# Technical note: Equality checking, hashing, pickling

This document lays out some of the details of equality checking in Python, its application in hashing, and the related issue of pickling/unpickling (where unpickling should produce an object that's equal to the original).

The goal is to explain, outline, and decide the decisions Myokit's design makes in this regard.

## Equality (`==`) vs `is`

`==` checks if two objects "should be considered equal", e.g. `myokit.Number(1) == myokit.Number(1)` should return `True`.

`is` checks if two variables point to the same object, e.g. `x is x` should return `True`, as should `y = x; x is y`. 

### `id()` and `is`

- The line `x is y` is equivalent to `id(x) == id(y)`. 
- An object's id is unique **during its lifetime**. In the standard implementation, the value returned by id(x) is `&x`, the memory address of x.

This means that:
- If you store an objects id **but not the object**, and then want to check if you're seeing the same object again, you can't use `id(x) == stored_id`.
- **However**, in most cases you would simply store the object. As long as you have a reference to the object, its id will stay in use, and so `x is stored_x` will always return the correct answer.

### Literals

A line like `Number(1) is Number(1)` creates two new objects, each with their own id, and so returns False.
It gets a bit more complicated for literals, as Python tends to cache them: a line `1 is 1` retrieves two references to the same object (I think -- there might be further tricky details to make things fast) and so can return True.

This seems to hold for low ints and floats, but not for strings and very long integers:
```
>>> id(1)
140111174779120
>>> id(1)
140111174779120
>>> id(1)
140111174779120

>>> id(-1.234e-5)
140111173736976
>>> id(-1.234e-5)
140111173736976
>>> id(-1.234e-5)
140111173736976
```

```
>>> id('Hello')
140111173489136
>>> id('Hello')
140111173489328
>>> id('Hello')
140111173489136
```
```
>>> id(12345678901234567890)
140111173472384
>>> id(12345678901234567890)
140111173473296
>>> id(12345678901234567890)
140111173472288
```

### Equality in user-defined classes

The `==` operator on objects calls the class's `__eq__` method.

The default `__eq__` method returns `True if self is other else NotImplemented`:

In [1]:
class A:
    pass

x = A()
y = A()
print(x.__eq__(x))
print(x.__eq__(y))

True
NotImplemented


But `==` converts this to `False`:

In [2]:
print(x == x)
print(x == y)

True
False


There is also a `__ne__` method that's used by `!=`. The default here inverses the result of `__eq__` (again dealing with `NotImplemented`):

In [3]:
print(x.__ne__(x))
print(x.__ne__(y))

False
NotImplemented


In [4]:
print(x == x)
print(x == y)

True
False


There is usually no need to override `__ne__`.
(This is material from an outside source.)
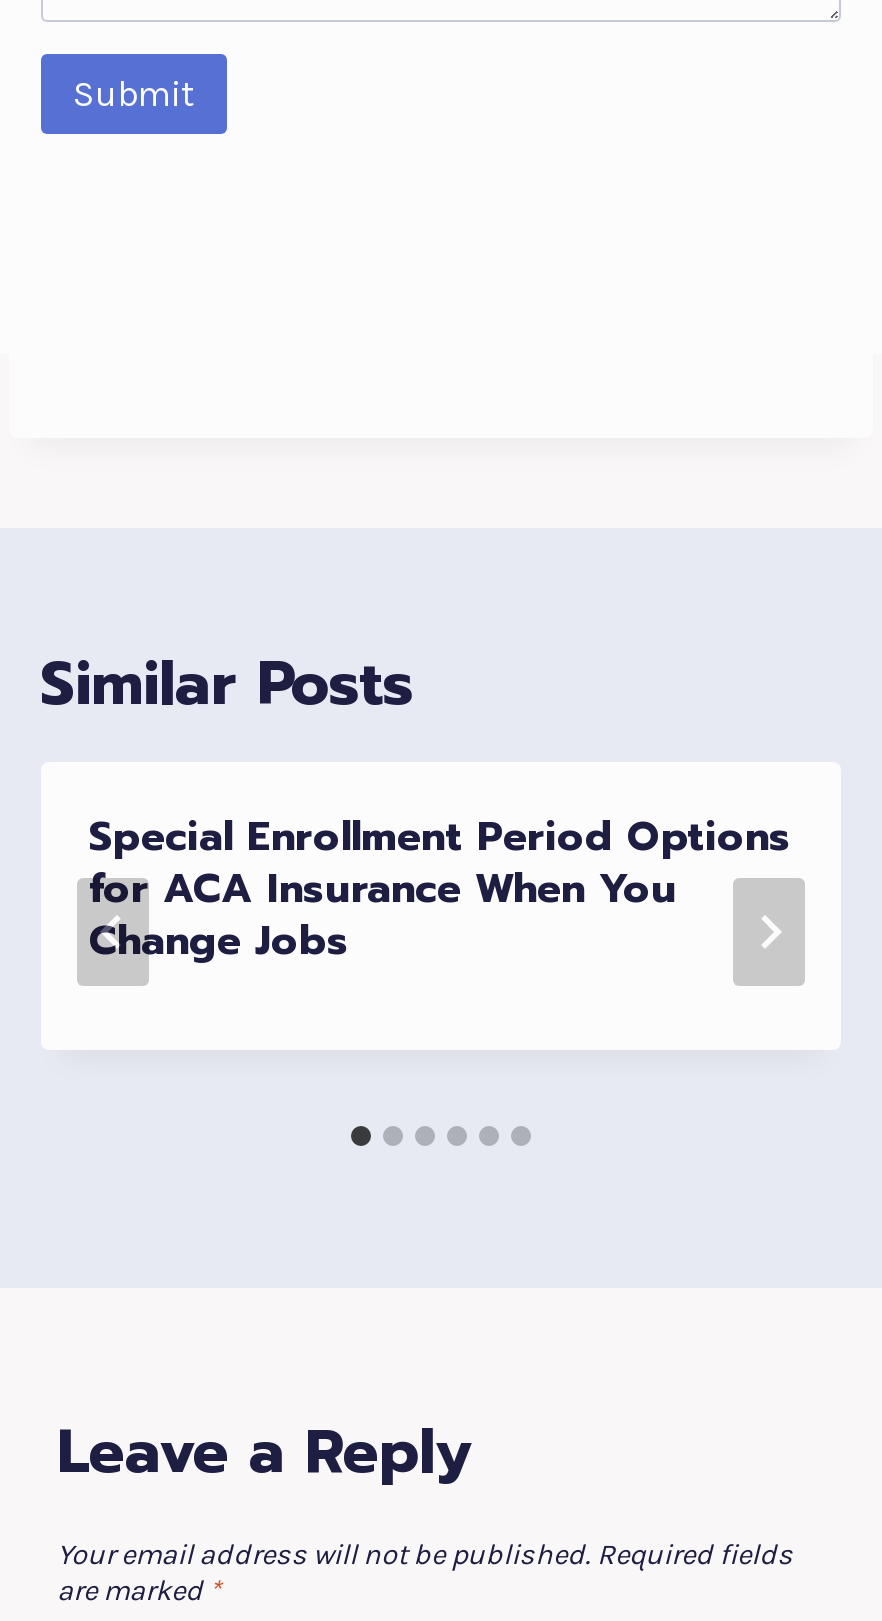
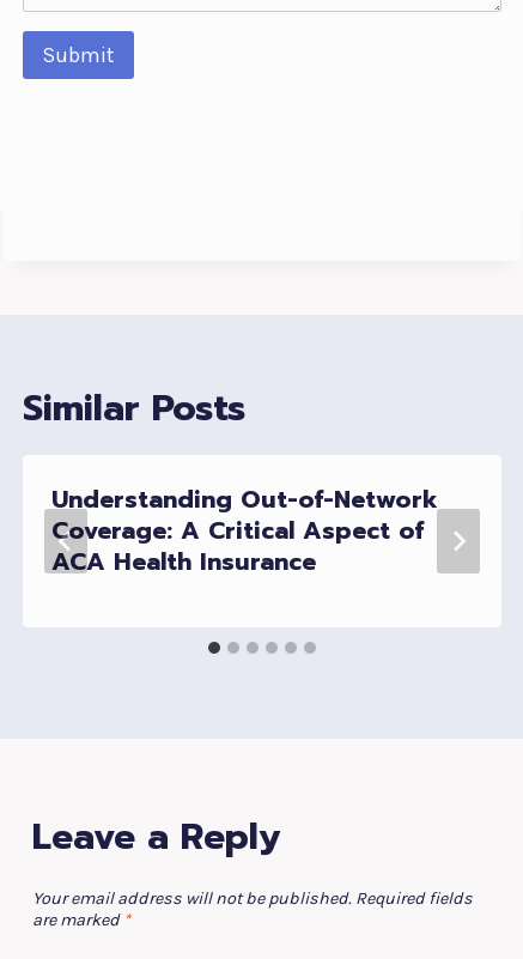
[89,807,791,971] Special Enrollment Period Options | for ACA Insurance When You | Change Jobs -> [51,482,438,580] Understanding Out-of-Network | Coverage: A Critical Aspect of | ACA Health Insurance

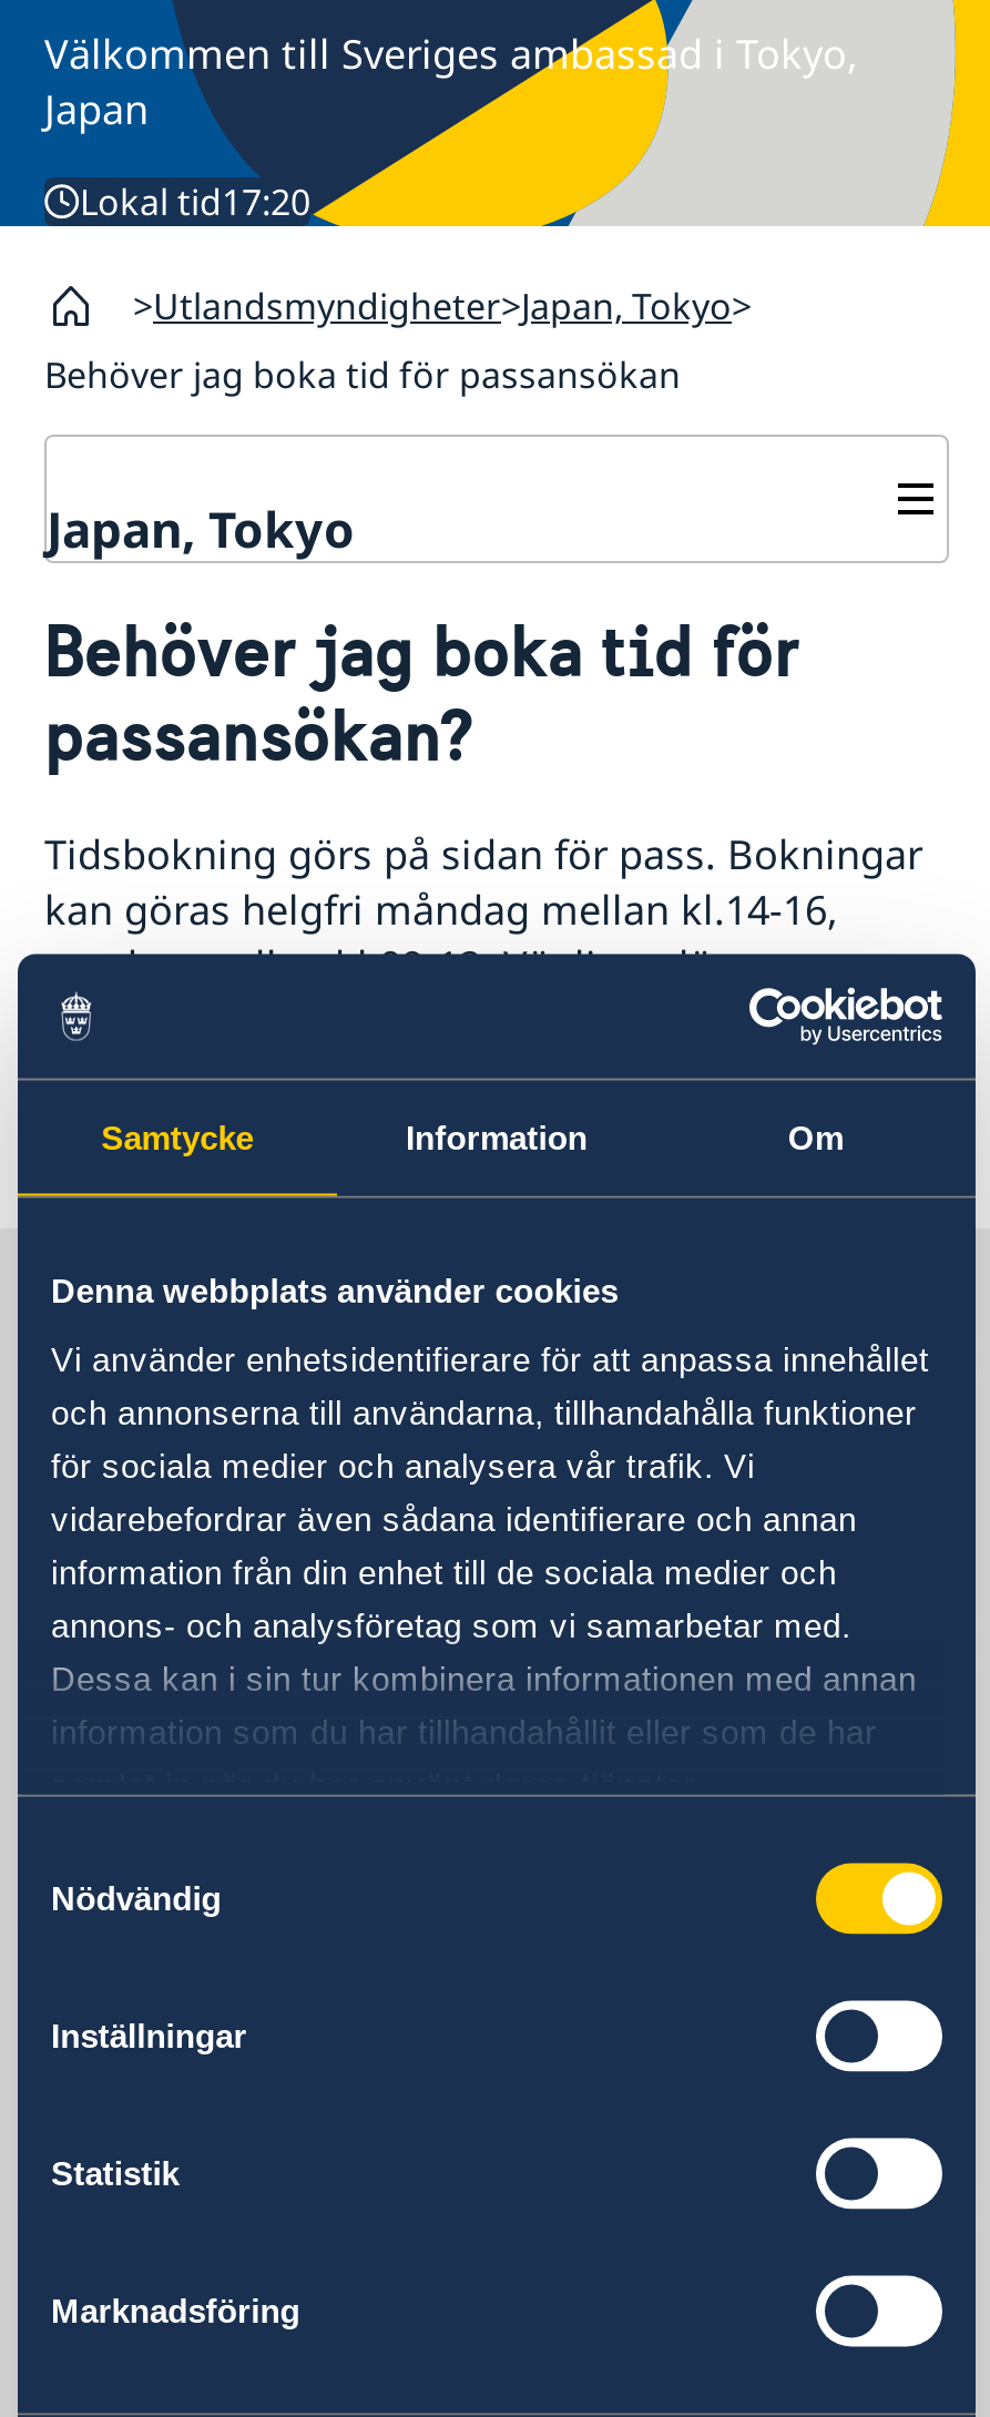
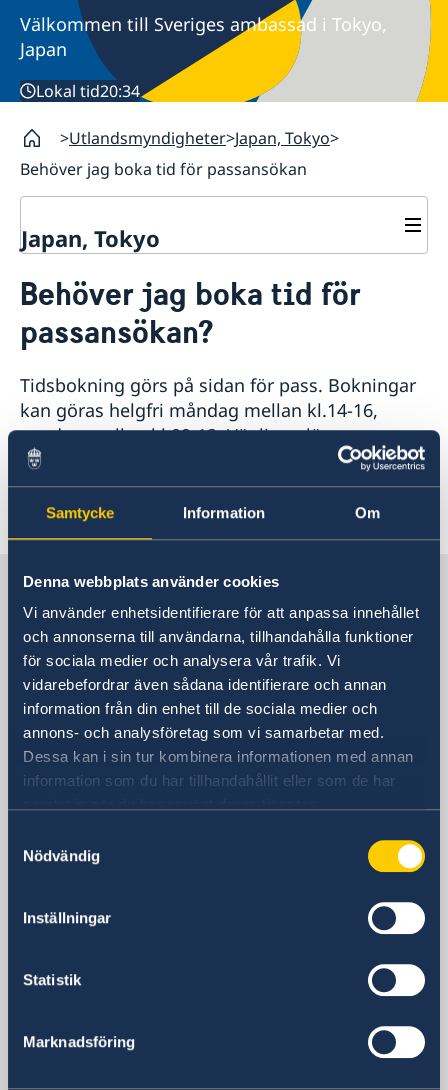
[80,179,310,227] Lokal tid17:20 -> [36,80,140,102] Lokal tid20:34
## The `==` operator in Myokit
The following objects define an `__eq__` method in Myokit:

- Unit
- Quantity
- Expression (Defined in `Name` and in the base class `Expression`)
- Equation
- ~Model~
- Protocol

### Units
Two units are considered equal if their internal representation (7 exponents and 1 multiplier) are equal, as judged by `myokit.float.eq`.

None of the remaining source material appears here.